26/01/2015 00:00:00 Cai participação da União no orçamento de Londrina

Fonte: Folha de Londrina

A anunciada contenção de despesas do governo federal e o histórico de transferências de recursos da União para o município de Londrina sinalizam o início de um ano que vai exigir boa articulação política em busca do pouco dinheiro que ficará à disposição em Brasília (DF) para repasses às prefeituras. Conforme levantamento feito pela Secretaria Municipal de Planejamento, Orçamento e Tecnologia, a pedido da reportagem da FOLHA, desde 2007 a participação do governo federal nas finanças municipais está em queda, embora o Tesouro Nacional esteja arrecadado cada vez mais em Londrina. 

No primeiro ano avaliado, Londrina recebeu 17,4% daquilo que o governo federal arrecadou na cidade, enquanto que em 2013 esse percentual encolheu para 8%. "É aqui que está o problema, onde os prefeitos deveriam brigar mais e gritar mais. A execução da despesa é municipalista, mas a arrecadação é nacional", reclama o secretário Daniel Pelisson, consciente de que a "briga" é antiga. Ele, que já foi prefeito de Ibiporã (Região Metropolitana de Londrina) na década de 1980, lembrou que naquela época os gestores municipais já corriam atrás de maior participação no bolo levado pela União. 

Pelisson, porém, ressaltou outros serviços mantidos na cidade, com recursos exclusivamente federais, que não dependem do dinheiro do município. "Para fazer justiça é bom lembrar que a União tem os seus próprios gastos na cidade com a estrutura dela, como Receita Federal, Justiça Federal e incentivo a entidades. Mas o que vem para a prefeitura, o índice é esse aí, caótico," apontando para a tabela. 

Além das receitas próprias, como ITBI, IPTU, ISS, os municípios contam com repasses que vêm dos governos estadual e federal para fazer frente às suas despesas. No caso da União, as principais transferências constitucionais, com índices pré-fixados e, portanto, diretamente ligadas ao desempenho econômico do País, são o Fundo de Participação dos Municípios (FPM); o Fundo de Compensação pela Exportação de Produtos Industrializados (FPEX); o Fundo de Manutenção e Desenvolvimento da Educação Básica e de Valorização dos Profissionais da Educação (Fundeb) e o Imposto sobre a Propriedade Territorial Rural (ITR). 

Por outro lado, para receber dinheiro além daquele que já é obrigação da União repassar, existem os convênios.

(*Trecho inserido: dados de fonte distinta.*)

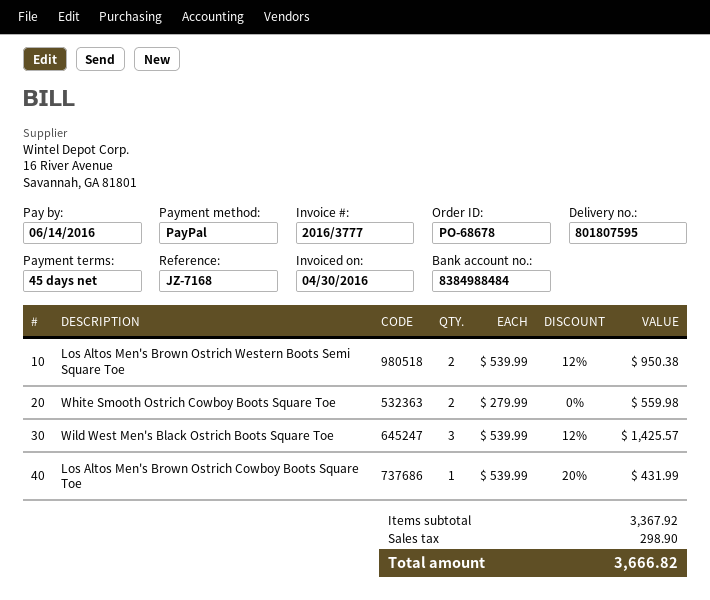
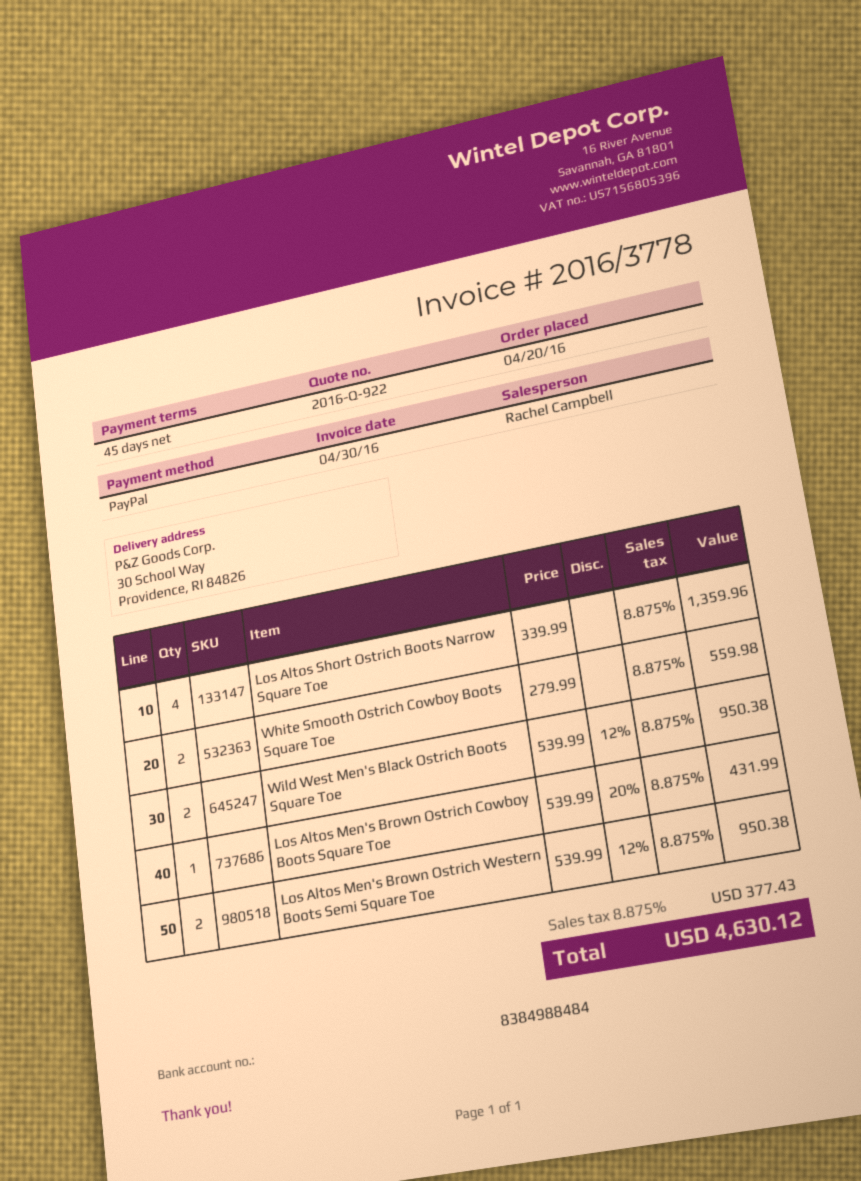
invoice number: 2016/3777 -> 2016/3778
Wild West Men's Black Ostrich Boots Square Toe: 3 x 539.99 - 12% = 1425.57 -> 2 x 539.99 - 12% = 950.38
Los Altos Short Ostrich Boots Narrow Square Toe: none -> 4 x 339.99 = 1359.96
tax: 298.90 -> 377.43
total: 3666.82 -> 4630.12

O secretário explicou que "para os repasses constitucionais não tem muito o que fazer isoladamente, pois são resultados de índices pré-fixados". "Mas nos casos de convênios", concorda ele, "temos que ficar atentos aos programas que estão liberando dinheiro". Neste caso, entra a articulação política, pois a destinação destes recursos depende de emendas parlamentares ou diretamente dos ministérios. 

Segundo Pelisson, na prefeitura de Londrina "cada secretário monta, na sua pasta, o projeto de captação adequado, busca se articular, fazer contatos e, se for o caso, conta com a ajuda do prefeito para trazer o recurso, mas em um ano como esse, a gente sabe que é difícil, os cofres ficam fechados". De 2013 para 2014 o valor destinado ao município pela União na modalidade convênios caiu de R$ 1,5 bilhão para R$ 234 milhões. 

No entanto, mais dinheiro para investir não resolve toda a equação. "Mandam dinheiro para construir CRAS, escolas, postos, mas a manutenção fica por conta do município. Se eu gasto R$ 1 milhão para construir um posto de saúde, em dois anos, no máximo, o município já gastou esse valor para manter a unidade", exemplificou Pelisson. Para solucionar o problema da concentração de recursos com o governo federal e a escassez nos municípios, Pelisson avalia que é preciso rever o "pacto federativo". "O bom, na minha visão, seria inverter; o município constrói e a União mantém." 

A reportagem procurou o Ministério da Fazenda para comentar os índices várias vezes na semana passada, via assessoria de imprensa, mas não recebeu retorno.